In the last few hours I’ve managed to get the sallen_key demo working.
https://www.youtube.com/watch?v=A2_-hdRcf4U

I also already found the ngspice turorial on sourceforge, and had to do an “sudo apt install ngspice” to have the simulator make some sensible results.

As a test of how the link between KiCad’s schematic symbols and ngspice works I exchanged the spice model with a model found at digikey:
https://www.digikey.com/product-detail/en/stmicroelectronics/LM358DT/497-1591-1-ND/592083

And after juggling a bit with the pin numbers I’ve managed to build a simple non-inverting amplifier with it, and it starts so roll-off at a frequency that seems reasonable for a LM358. So that’s hopefull.
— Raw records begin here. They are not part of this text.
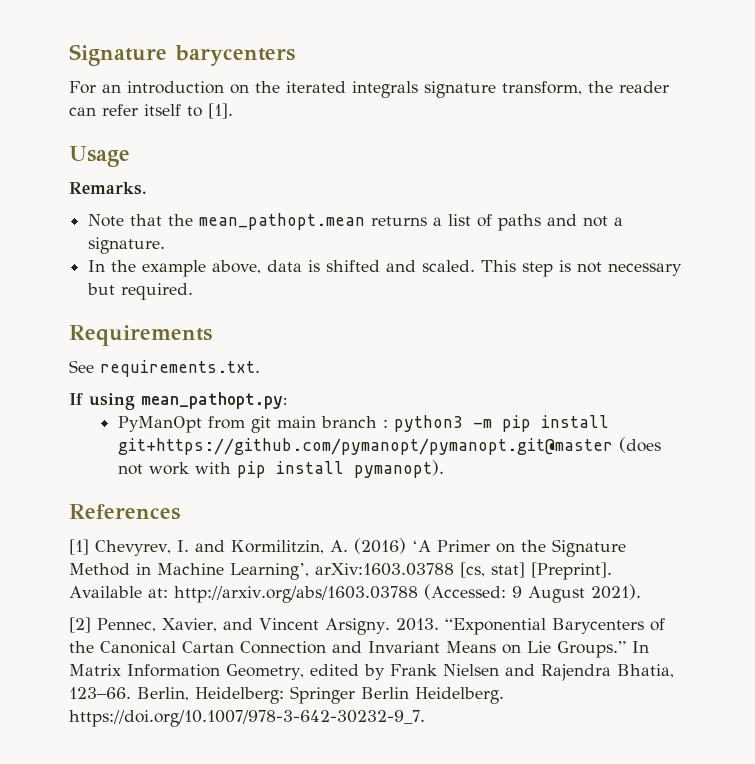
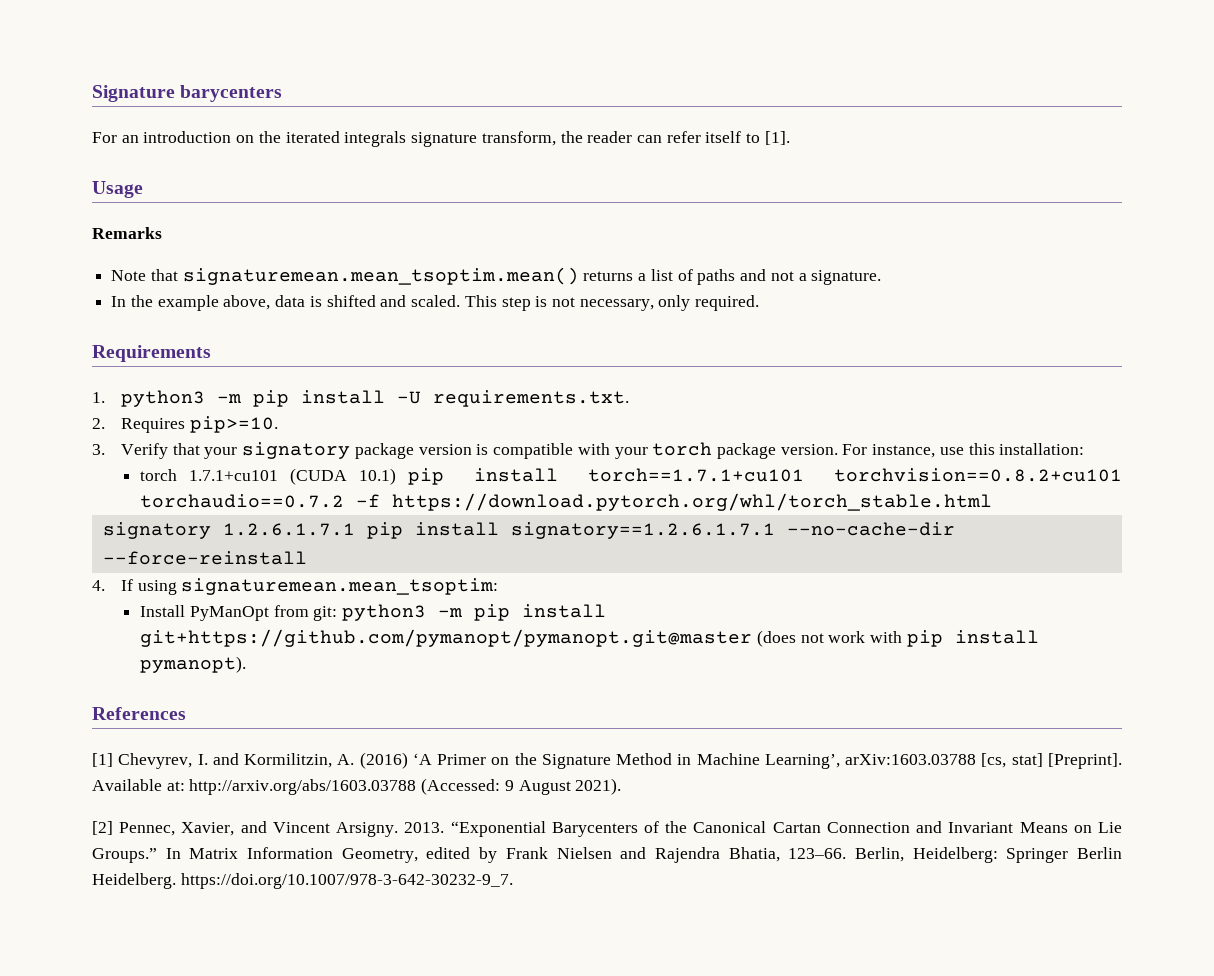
- Remarks.
+ Remarks
- Note that the mean_pathopt.mean returns a list of paths and not a signature.
+ Note that signaturemean.mean_tsoptim.mean() returns a list of paths and not a signature.
- This step is not necessary but required.
+ This step is not necessary, only required.
- See requirements.txt.
- If using mean_pathopt.py:
- PyManOpt from git main branch : python3 -m pip install git+https://github.com/pymanopt/pymanopt.git@master (does not work with pip install pymanopt).
+ 1. python3 -m pip install -U requirements.txt.
+ 2. Requires pip>=10.
+ 3. Verify that your signatory package version is compatible with your torch package version. For instance, use this installation:
+ torch 1.7.1+cu101 (CUDA 10.1) pip install torch==1.7.1+cu101 torchvision==0.8.2+cu101 torchaudio==0.7.2 -f https://download.pytorch.org/whl/torch_stable.html
+ signatory 1.2.6.1.7.1 pip install signatory==1.2.6.1.7.1 --no-cache-dir --force-reinstall
+ 4. If using signaturemean.mean_tsoptim:
+ Install PyManOpt from git: python3 -m pip install git+https://github.com/pymanopt/pymanopt.git@master (does not work with pip install pymanopt).

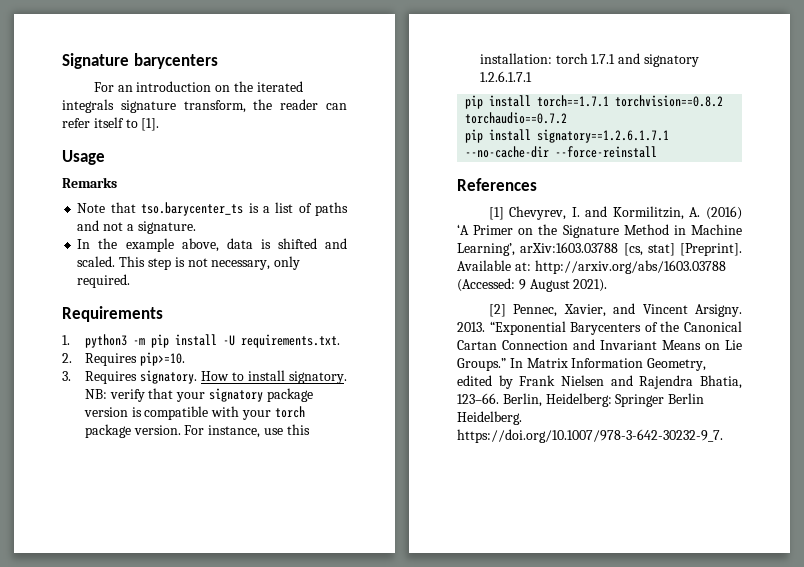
- Note that signaturemean.mean_tsoptim.mean() returns a list of paths and not a signature.
+ Note that tso.barycenter_ts is a list of paths and not a signature.
- 3. Verify that your signatory package version is compatible with your torch package version.
+ 3. Requires signatory. How to install signatory. NB: verify that your signatory package version is compatible with your torch package version.
- For instance, use this installation:
- torch 1.7.1+cu101 (CUDA 10.1) pip install torch==1.7.1+cu101 torchvision==0.8.2+cu101 torchaudio==0.7.2 -f https://download.pytorch.org/whl/torch_stable.html
- signatory 1.2.6.1.7.1 pip install signatory==1.2.6.1.7.1 --no-cache-dir --force-reinstall
+ For instance, use this installation: torch 1.7.1 and signatory 1.2.6.1.7.1
+ pip install torch==1.7.1 torchvision==0.8.2 torchaudio==0.7.2
+ pip install signatory==1.2.6.1.7.1 --no-cache-dir --force-reinstall
- 4. If using signaturemean.mean_tsoptim:
- Install PyManOpt from git: python3 -m pip install git+https://github.com/pymanopt/pymanopt.git@master (does not work with pip install pymanopt).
I’m definately at the bottom of a learning curve here. I understand that ngspice integration in KiCad is not a big selling point at the moment, but still I find it a (very little bit) dissapointing that basic resistors and capacitors do not have the spice attributes, but using the symbols for the examples work ok.

My intentions are a bit less ambitious than I may have implied.
I have no intention of simulating the microcontroller and DAC / ADC part, only the analog stuff.

Now I’m getting some confidence that ngspice integration in KiCad is usable, it encourages me to start hunting for a decent spice tutorial and learning how those spice directives, and netlist work. I also found: http://web.engr.oregonstate.edu/~traylor/ece391/smith_NGSPICE_USERGUIDE_ECE391.pdf and it seems to be a nice introduction to the very basic principles of spice and it’s syntax, but I have not yet studied it.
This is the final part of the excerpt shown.